Vous avez mis en vente sur internet une maison en pierres, située en haute Ardèche en pleine nature au milieu de vieux châtaigniers, qui était une vieille étable du 18ème siècle, que vous avez "retapée" avec passion en engageant toutes vos économies. La petite étable, destinée aux vaches à l’époque, n’avait jamais été habitée. Grâce à vous, elle est devenue une confortable maison secondaire équipée en panneaux photovoltaïques sur l’extension de la partie arrière pour créer deux chambres supplémentaires, et vous avez même réalisé une piscine chauffée avec spa. La maison a pris de la valeur, elle est unique. Elle est passée de 50 m2 à l’origine à 120 m2 habitables. Vous avez même un puits pour l’eau potable.
Vous avez acquis cette étable il y a plus de 15 ans pour trois fois rien (comme on dit en Ardèche). Une belle plus-value en perspective, surtout qu’il fallait la dénicher…
Vous avez justifié auprès de l’administration fiscale de l'existence de la maison et de sa surface pour payer la taxe foncière (et la taxe d’habitation non supprimée pour les résidences secondaires).
Vous avez décidé de vendre. Votre acquéreur potentiel (ils sont nombreux à être intéressés, d’ailleurs) vous demande si vous avez une autorisation d’urbanisme pour les travaux effectués ou quelque chose d’équivalent (« pour être tranquille », dit-il).
Or, vous n’avez rien ! Pas d’autorisation particulière sollicitée auprès de la mairie pour le changement de destination de l’étable qui, d’un bien agricole, a été transformé en habitation. Le bâtiment date du 18ème siècle ; il existait donc avant la loi de 1943 créant et imposant les permis de construire. Pour autant, le changement de destination, près de trois siècles après, tombait sous le coup de la législation sur les permis de construire. Le changement de destination, même sans travaux, impose le dépôt d’une demande d'autorisation d'urbanisme (article R421-17 du code de l’urbanisme). Et vous avez encore réalisé une extension de plus du double de la surface initiale. En principe, en zone naturelle (N), zone où est situé le bien, l’extension des bâtiments d’habitation existants est limitée à 30 % de la surface initiale (dans la limite totale de 250 m2) : là encore, la règle n’est pas respectée et donc la situation n’est pas régularisable. Quand bien même la transformation de l’étable en habitation serait-elle autorisée, le non-respect de la superficie maximale interdirait toute régularisation globale.
Une demande de régularisation, en l’état, aboutirait nécessairement à un refus de permis de construire, en mettant en plus le focus sur votre construction illégale…

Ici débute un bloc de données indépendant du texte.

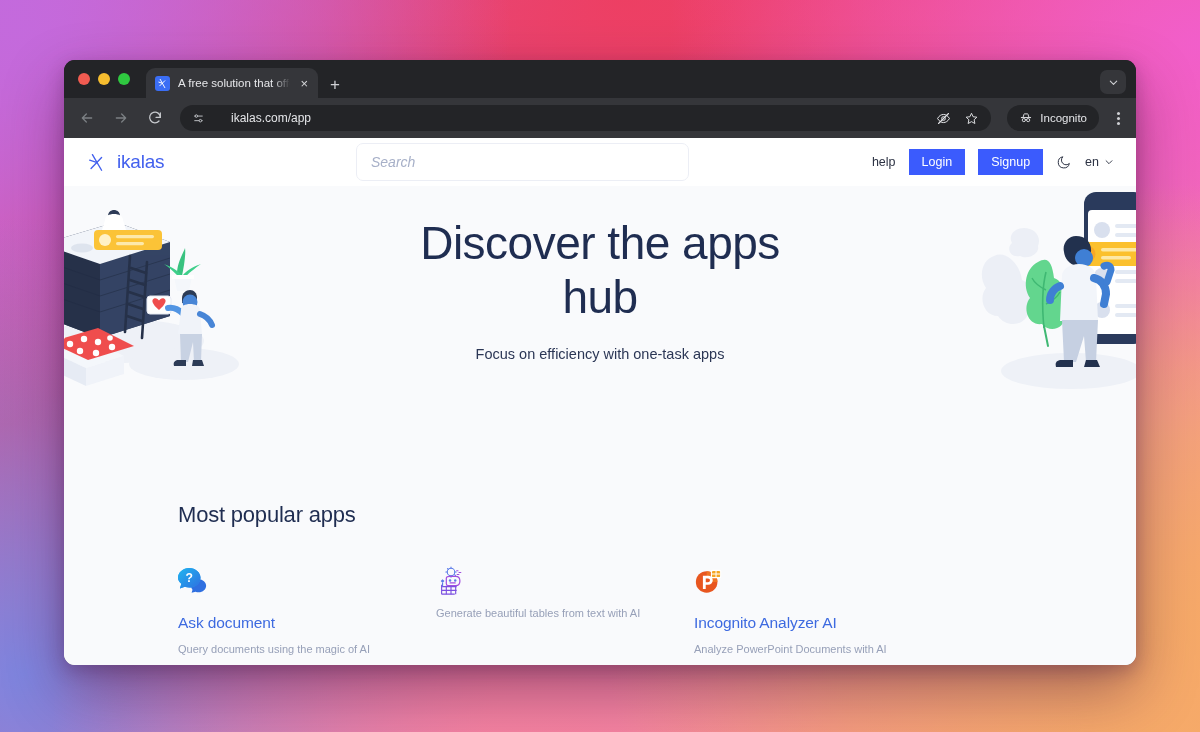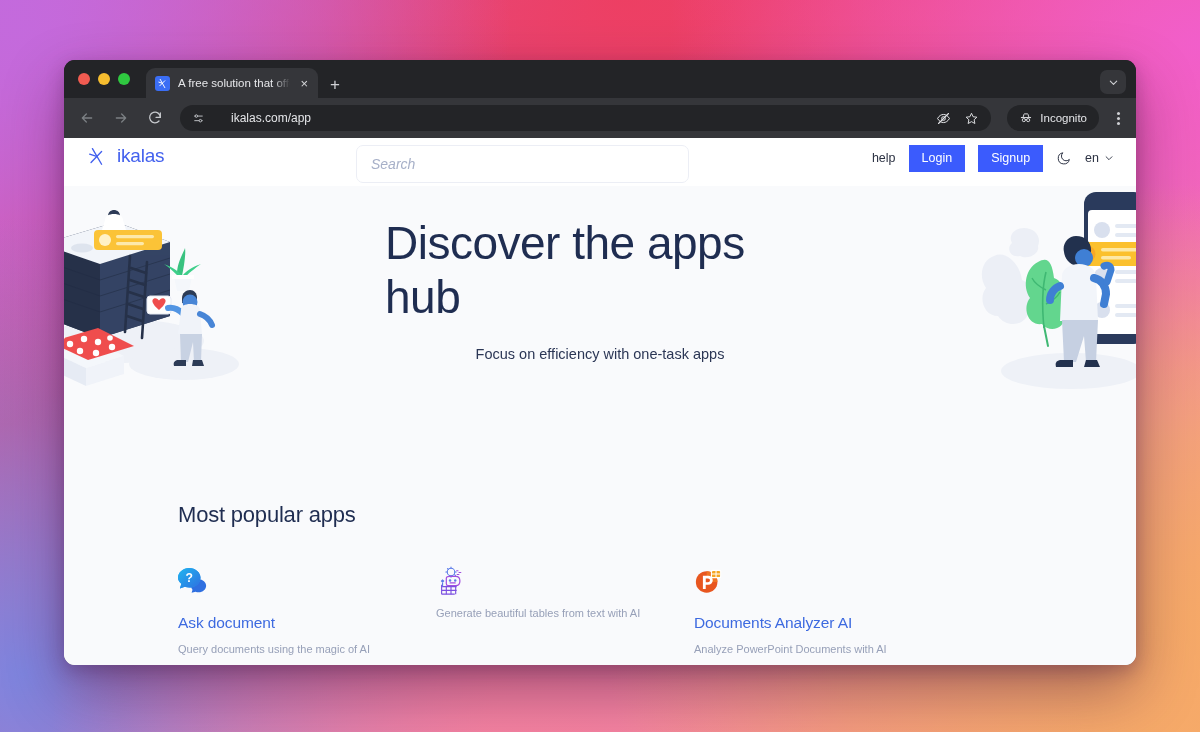"ikalas" .site-header { align-items: flex-start -> center; padding: 7px 22px 0 22px -> 0 22px 0 22px }
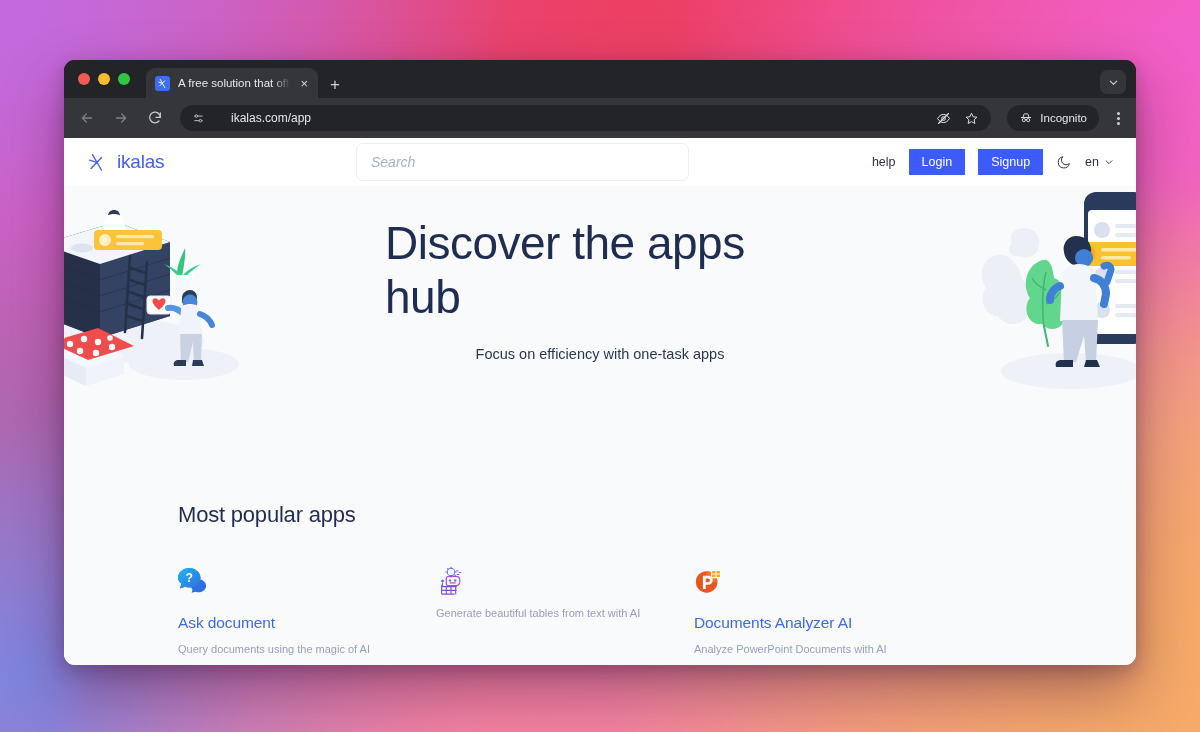"Discover the apps hub" .hero h1 { text-align: left -> center }
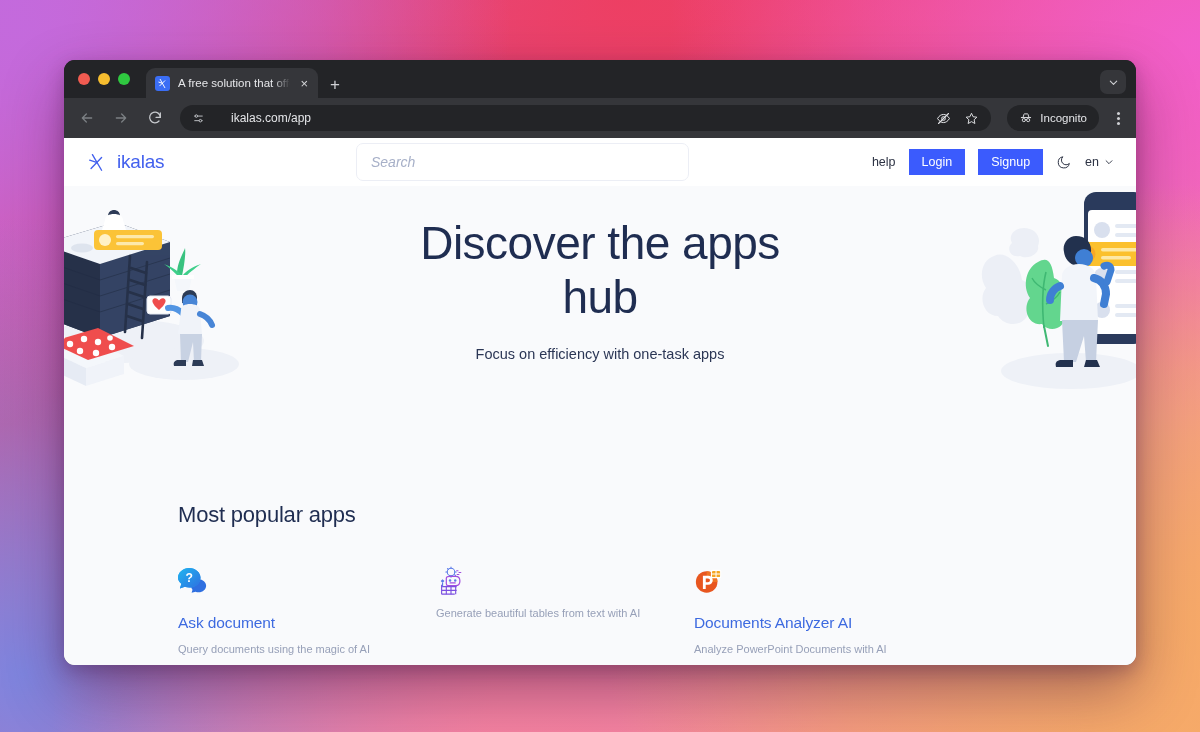"Documents Analyzer AI" div.card-title { text: Documents -> Incognito }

La situation positive de cette étable « habitable » dotée d’une piscine et d’un jacuzzi, c’est que les travaux avaient tous été achevés il y a plus de 11 ans, factures des entreprises à l’appui. Vous pouvez donc bénéficier de la prescription de 10 ans prévue par l’article L480-14 du code de l’urbanisme. Toute action civile de la part de la commune en démolition ou remise en état serait donc irrecevable (l’action pénale se prescrivant par 6 ans).
En d’autres termes, votre construction n’est pas légale, mais vous ne risquez plus rien. Elle existe et vous pouvez même la vendre.
Pour le coup, demeure la question de rassurer votre acquéreur qui risque de vous dire : " Mais si la maison brûle, est-ce que je pourrais la reconstruire ? ".
Non, évidemment (et c’est un autre sujet donnant lieu à d’autres recommandations).
Alors la meilleure chose, c’est de tout dire et de tout expliquer par écrit pour éviter par la suite une demande d’annulation de la vente par l’acquéreur pour défaut d’information du vendeur, en violation des dispositions de l’article 1112-1 du code civil (cet article est repris dans tous les actes notariés de vente). Il est donc recommandé de rédiger une clause particulière (et pas une clause de style) en la matière et de fournir les justificatifs de l’écoulement du délai de 10 ans de l’article L 480-14 du code de l’urbanisme.
Mais encore, pour pallier le risque du défaut de reconstruction en cas d’incendie, faites certifier l’installation électrique par un bureau d’études spécialisé. Si l’acquéreur rechigne encore, il faudra alors baisser le prix de vente pour prendre en compte le risque de non-reconstruction en cas d’incendie.